La noticia me hacía pensar en los límites éticos de lo que algunos entenderán como estrategia de ventas o como publicidad. Pese a intentar enmascarar la acción como altruísta y solidaria, porque es muy bonito que se sortee un puesto de trabajo con la necesidad y el paro que hay, no deja de parecerme que las verdaderas intenciones de los organizadores son meramente publicitarias y, por lo tanto lucrativas. Se utiliza la necesidad de trabajo como reclamo, a sabiendas de que es algo muy demandado en la sociedad actual. Y por ello pienso que una acción de este tipo, éticamente, resulta muy cuestionable.
Pero como parece que la cosa, a nivel publicitario y de ventas, funciona, van surgiendo más iniciativas similares.
En el centro comercial Parqueastur se sortean puestos de trabajo como Papa Noel. O eso puede parecer. A simple vista, según la información publicada en su web, el reclutamiento entero parece un sorteo cuyo premio es un "sueldazo" de 1.200 euros. Realmente los puestos de trabajo no se sortean, ya que se menciona la existencia de un casting, pero sorprende el lenguaje promocional utilizado para un proceso de reclutamiento.

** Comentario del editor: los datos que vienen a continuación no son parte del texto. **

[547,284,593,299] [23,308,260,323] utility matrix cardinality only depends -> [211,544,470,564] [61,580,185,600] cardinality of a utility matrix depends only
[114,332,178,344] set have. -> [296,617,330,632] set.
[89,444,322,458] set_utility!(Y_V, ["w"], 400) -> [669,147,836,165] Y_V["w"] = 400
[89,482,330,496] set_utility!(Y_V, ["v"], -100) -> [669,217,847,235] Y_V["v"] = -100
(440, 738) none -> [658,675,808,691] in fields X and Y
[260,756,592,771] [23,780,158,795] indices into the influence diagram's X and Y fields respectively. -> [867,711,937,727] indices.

De todas formas el asunto no se queda ahí, ya que una de las 50 plazas para ese casting se conseguirá mediante un concurso de Facebook, e irá a parar a la candidatura más votada por los seguidores de Parqueastur en la red social. Pura estrategia de Social Media. ¿Qué mejor forma que conseguir "Me gusta" que provocando la necesidad de votar a una persona para que consiga un puesto de trabajo?
Sigo pensando sobre esta acción más o menos lo mismo que sobre la anterior: que desde un punto de vista ético es muy cuestionable. Y desde un punto de vista de gestión de personal y de recursos humanos también me parece que este tipo de acciones de reclutamiento son controvertidas, ya que no siguen pautas de selección de candidatos adecuadas, y dan la sensación de que cualquier persona es apta para ocupar el puesto de trabajo, lo que le resta validez al proceso de selección y credibilidad al puesto de trabajo, al equipo de selección y a la empresa en general.
Estas campañas podrán concluir con un gran éxito cuantitativo a nivel publicitario y de Social Media, pero será a costa de dejar una sensación ambivalente en las personas, y de demostrar una importante falta de ética empresarial.